Morgan Stanley the second-largest investment bank by market value, said it will spin off its Discover credit-card division and posted better-than-expected quarterly results on strong banking and trading.
Morgan Stanley has been under pressure for years from shareholders to shed Discover, one of the largest credit card issuers in the world but until recently a business that struggled to generate strong growth in loans and earnings.
"The spin-off will unlock considerable value for the shareholders of Morgan Stanley," Chairman and Chief Executive John Mack said in a statement. The securities and credit card businesses can grow more quickly if separated, he said.
Morgan Stanley expects to issue shareholders stock in Discover during the third quarter of next year on a tax-free basis.
A year ago, Mack canceled a previously announced Discover spin-off, arguing the unit played a valuable role supporting the company's financial strength and providing earnings stability.
Debt rating agency Fitch Ratings cut Morgan Stanley's credit outlook to "negative," noting Discover generates substantial cash. Discover reported its best annual results ever this year with pretax income up 72 percent to $1.6 billion on $4.3 billion net revenue.
Still investors for years argued that Morgan Stanley and Discover would both be better off as separate companies. Discover, which has its own headquarters in a Chicago suburb, has never been integrated with the rest of Morgan Stanley.

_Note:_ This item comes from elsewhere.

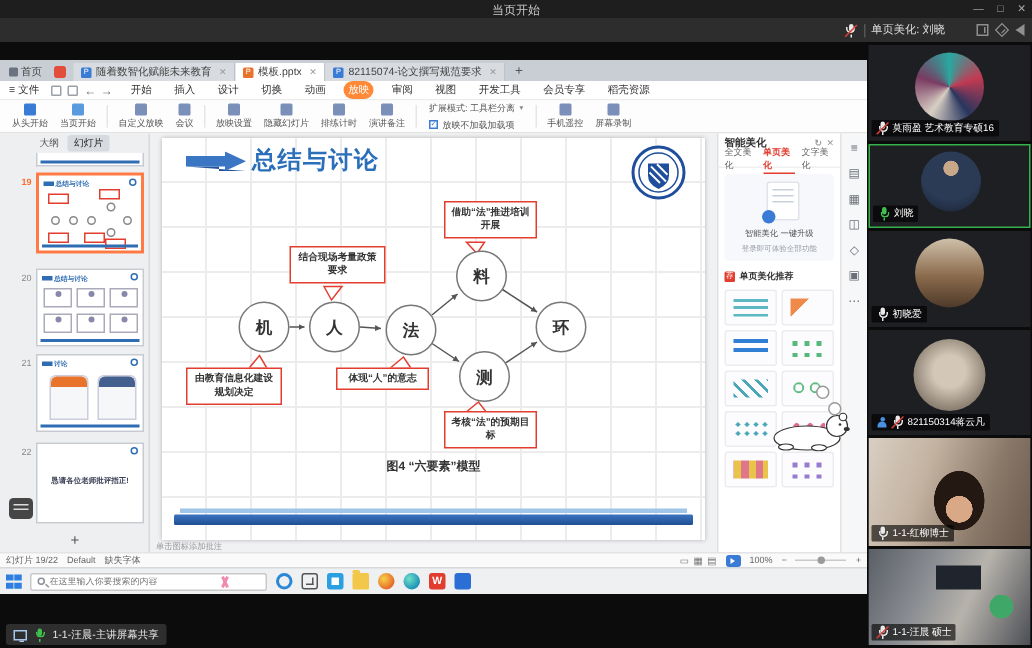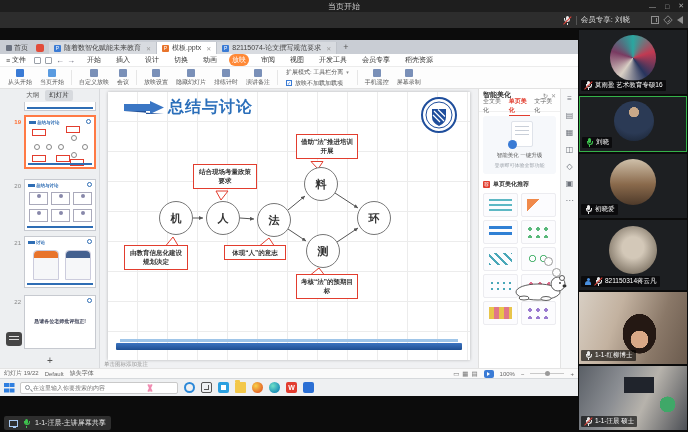"会员专享: 刘晓" span { text: 会员专享 -> 单页美化 }
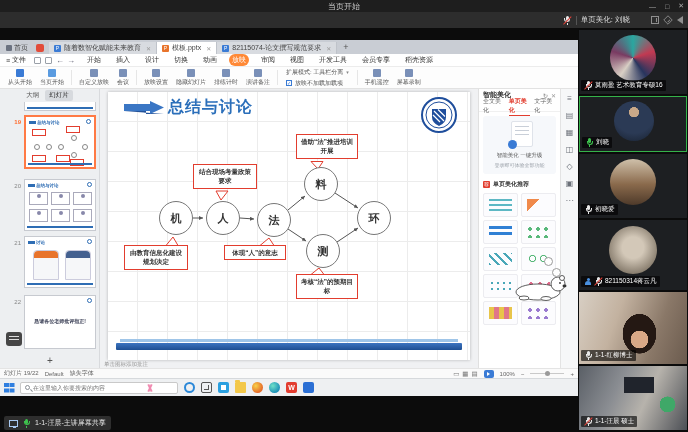"图4 “六要素”模型" div.scap { html: none -> <div>图4 “六要素”模型</div> }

"This is very good news about Discover," Sanford Bernstein analyst and former Morgan Stanley treasurer Brad Hintz said. "Discover was slow growing. The longer you hung on, the more it
reduced the value of the company."
Hintz also said Morgan Stanley posted an excellent quarter in investment banking. So far this year, Morgan ranked second in completed mergers and acquisitions, second globally in initial public offerings and third in global announced M&A.
Morgan Stanley, unique in its combination of banking, brokerage and payments businesses, said net income fell to $2.21 billion, or $2.08 a share, for the fiscal fourth quarter that ended Nov. 30, from $2.47 billion, or $2.32, in the year-ago period.
The prior year's results included a $280 million tax benefit as well as a $700 million gain from its sale of an aircraft leasing business. Excluding results from that business, income from continuing operations rose 26% to a record $2.21 billion, or $2.08 a share.
The earnings per share exceeded the average analyst estimate of $1.77 a share compiled by Thomson Financial.
Morgan shares are extending recent gains. They closed Monday at $80.37, the highest level
since February 2001. The stock is up more than 42% this year, three times the 14% advance by the benchmark S&P 500 Index.
Wall Street firms shattered earnings records this year, fueled by all-time highs for takeover activity as well strong revenue from offerings and trading. Morgan's securities businesses, though, have been held back down by slower growth in Discover, brokerage and asset management.
Quarterly net revenue rose 24% to $8.63 billion, fueled by record pretax income from its banking and trading businesses. Advisory fees rose 34% to $642 million, the highest in seven years, driven by M&A and real estate.
Debt underwriting soared 72%, but revenue from stock offerings plunged 29% from the year-earlier period. Overall, underwriting revenue rose 14% to $709 million.
Morgan Stanley also generated record net revenue of $2.3 billion from debt sales and trading, despite a slight decline in commodities. Equities trading net revenue surged 20% to a record $1.4 billion in the quarter.
Morgan also noted its tax rate fell to 30% from 34% last year, the result of a favorable federal tax audit and increase in U.S. tax credits.
For the year, net income surged 51% to a record $7.47 billion. Book value at the end of the fiscal year was $32.67 a share.
Morgan Stanley also said it authorized a new $6 billion stock buyback plan. In the past year it repurchased about 52 million shares for $3.4 billion.